Ne ha parlato anche con sua madre?
«Oh sì, parecchio. Quando ero sul set ci sentivamo quasi tutti i giorni ed era divertente raccontarle e parlare come se niente fosse della mia tipica giornata di lavoro: un po’ di sangue, masturbazione, tanta violenza. A parte gli scherzi, lei è stata la mia confidente più preziosa e l’alleata più importante, quella che mi ha tranquillizzato maggiormente. E poi, non so, forse è un pensiero stupido, ma con tutti gli scandali che lei e mio padre hanno affrontato in passato, è come se mi avessero dato l’autorizzazione a fare questo film, la sicurezza che anche io avrei potuto affrontare e superare quello che hanno passato loro».
La critica maggiore a questo film e, in generale, al cinema di Lars von Trier è la misoginia: le donne sono sempre trattate piuttosto male, vittime di violenza, abusate, picchiate…
«È vero che nei suoi film le donne sono sempre in condizioni di sofferenza, dolore, tragedia, ma in realtà è il suo modo di metterle su un piedistallo. A me sinceramente non importa che le donne nei suoi film siano trattate con gentilezza o meno, lo trovo un giudizio sciocco: penso che la maniera in cui von Trier racconta il mondo femminile sia comunque interessante e vada rispettata per quello che è: la visione di un artista. E poi c’è un’altra cosa: mentre giravo avevo l’impressione che la donna fosse lui, che io stessi recitando un personaggio che in realtà era lui stesso».
Quando è importante un film come "Antichrist" nella crescita di un’artista? Lei si sente cresciuta, arricchita in questo senso?
«Lars von trier è un artista, non io. Io sono solo la materia e non ne sono affatto dispiaciuta: mi piace essere manipolata».

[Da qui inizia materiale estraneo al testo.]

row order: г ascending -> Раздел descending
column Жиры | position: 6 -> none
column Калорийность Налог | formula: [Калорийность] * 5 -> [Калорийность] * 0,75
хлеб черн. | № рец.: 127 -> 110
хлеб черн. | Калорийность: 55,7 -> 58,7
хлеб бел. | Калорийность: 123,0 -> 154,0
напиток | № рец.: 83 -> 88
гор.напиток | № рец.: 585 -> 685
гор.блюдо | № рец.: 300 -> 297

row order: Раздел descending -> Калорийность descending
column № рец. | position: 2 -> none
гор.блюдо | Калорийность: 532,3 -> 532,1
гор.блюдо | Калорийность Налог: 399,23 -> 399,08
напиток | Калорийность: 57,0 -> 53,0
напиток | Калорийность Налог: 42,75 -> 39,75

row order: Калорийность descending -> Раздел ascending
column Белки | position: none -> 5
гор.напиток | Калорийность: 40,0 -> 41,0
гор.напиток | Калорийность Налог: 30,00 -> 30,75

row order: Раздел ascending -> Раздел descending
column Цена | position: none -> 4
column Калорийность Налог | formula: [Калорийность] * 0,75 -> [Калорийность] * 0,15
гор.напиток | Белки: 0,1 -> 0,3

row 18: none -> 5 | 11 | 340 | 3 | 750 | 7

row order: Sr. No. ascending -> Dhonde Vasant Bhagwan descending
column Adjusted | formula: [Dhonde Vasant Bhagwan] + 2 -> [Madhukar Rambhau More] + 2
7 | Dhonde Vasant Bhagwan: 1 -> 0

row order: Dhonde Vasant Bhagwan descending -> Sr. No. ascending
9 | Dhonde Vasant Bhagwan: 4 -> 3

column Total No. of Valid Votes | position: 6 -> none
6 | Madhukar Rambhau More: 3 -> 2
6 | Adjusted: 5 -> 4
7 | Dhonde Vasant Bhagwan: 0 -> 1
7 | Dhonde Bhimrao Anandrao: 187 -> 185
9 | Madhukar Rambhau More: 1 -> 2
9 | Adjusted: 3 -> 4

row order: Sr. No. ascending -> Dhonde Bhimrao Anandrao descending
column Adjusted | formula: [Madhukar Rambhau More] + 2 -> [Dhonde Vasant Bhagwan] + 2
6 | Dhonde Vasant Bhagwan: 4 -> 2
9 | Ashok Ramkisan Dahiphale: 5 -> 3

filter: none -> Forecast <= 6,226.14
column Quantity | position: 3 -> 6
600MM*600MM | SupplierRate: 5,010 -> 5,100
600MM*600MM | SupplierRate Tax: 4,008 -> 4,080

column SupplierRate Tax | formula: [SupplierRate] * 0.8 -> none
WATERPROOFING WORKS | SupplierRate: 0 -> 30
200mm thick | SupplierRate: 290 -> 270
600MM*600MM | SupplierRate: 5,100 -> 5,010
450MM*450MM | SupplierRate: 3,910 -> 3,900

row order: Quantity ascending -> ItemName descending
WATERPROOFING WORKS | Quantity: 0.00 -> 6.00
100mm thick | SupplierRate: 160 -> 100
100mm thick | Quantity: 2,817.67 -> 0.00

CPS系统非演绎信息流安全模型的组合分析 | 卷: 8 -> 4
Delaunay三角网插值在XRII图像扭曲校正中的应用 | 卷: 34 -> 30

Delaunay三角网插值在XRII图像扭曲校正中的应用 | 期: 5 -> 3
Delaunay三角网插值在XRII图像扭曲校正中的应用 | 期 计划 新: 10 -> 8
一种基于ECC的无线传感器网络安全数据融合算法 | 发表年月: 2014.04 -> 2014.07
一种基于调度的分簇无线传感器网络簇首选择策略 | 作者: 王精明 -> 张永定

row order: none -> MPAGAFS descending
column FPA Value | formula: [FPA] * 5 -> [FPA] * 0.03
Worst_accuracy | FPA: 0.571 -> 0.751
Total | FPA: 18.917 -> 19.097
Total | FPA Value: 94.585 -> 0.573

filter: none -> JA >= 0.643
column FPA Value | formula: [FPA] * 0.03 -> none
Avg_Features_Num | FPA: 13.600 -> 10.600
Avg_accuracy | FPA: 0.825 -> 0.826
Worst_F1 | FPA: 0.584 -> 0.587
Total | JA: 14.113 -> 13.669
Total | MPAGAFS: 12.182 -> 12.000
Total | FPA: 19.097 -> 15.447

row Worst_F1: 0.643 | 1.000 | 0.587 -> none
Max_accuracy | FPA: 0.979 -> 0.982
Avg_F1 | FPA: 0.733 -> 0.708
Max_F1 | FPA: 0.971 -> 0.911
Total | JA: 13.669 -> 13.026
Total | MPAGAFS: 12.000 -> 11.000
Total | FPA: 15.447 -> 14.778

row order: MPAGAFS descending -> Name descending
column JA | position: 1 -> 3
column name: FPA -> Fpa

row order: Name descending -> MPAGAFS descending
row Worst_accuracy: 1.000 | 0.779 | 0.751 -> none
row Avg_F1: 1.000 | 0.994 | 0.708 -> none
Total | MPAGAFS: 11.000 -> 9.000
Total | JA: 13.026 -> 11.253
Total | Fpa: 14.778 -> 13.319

Però lei è anche una musicista…
«Ho solo la fortuna di lavorare con grandi musicisti. Vede, ho un patologico complesso di inferiorità nei confronti degli autori, compositori, registi: loro sì sono artisti veri, non io».
Se non come artista, come donna, che cosa le ha insegnato questo film?
«Che posso lasciarmi andare. E che ho una straordinaria capacità di dimenticare in fretta le sofferenze».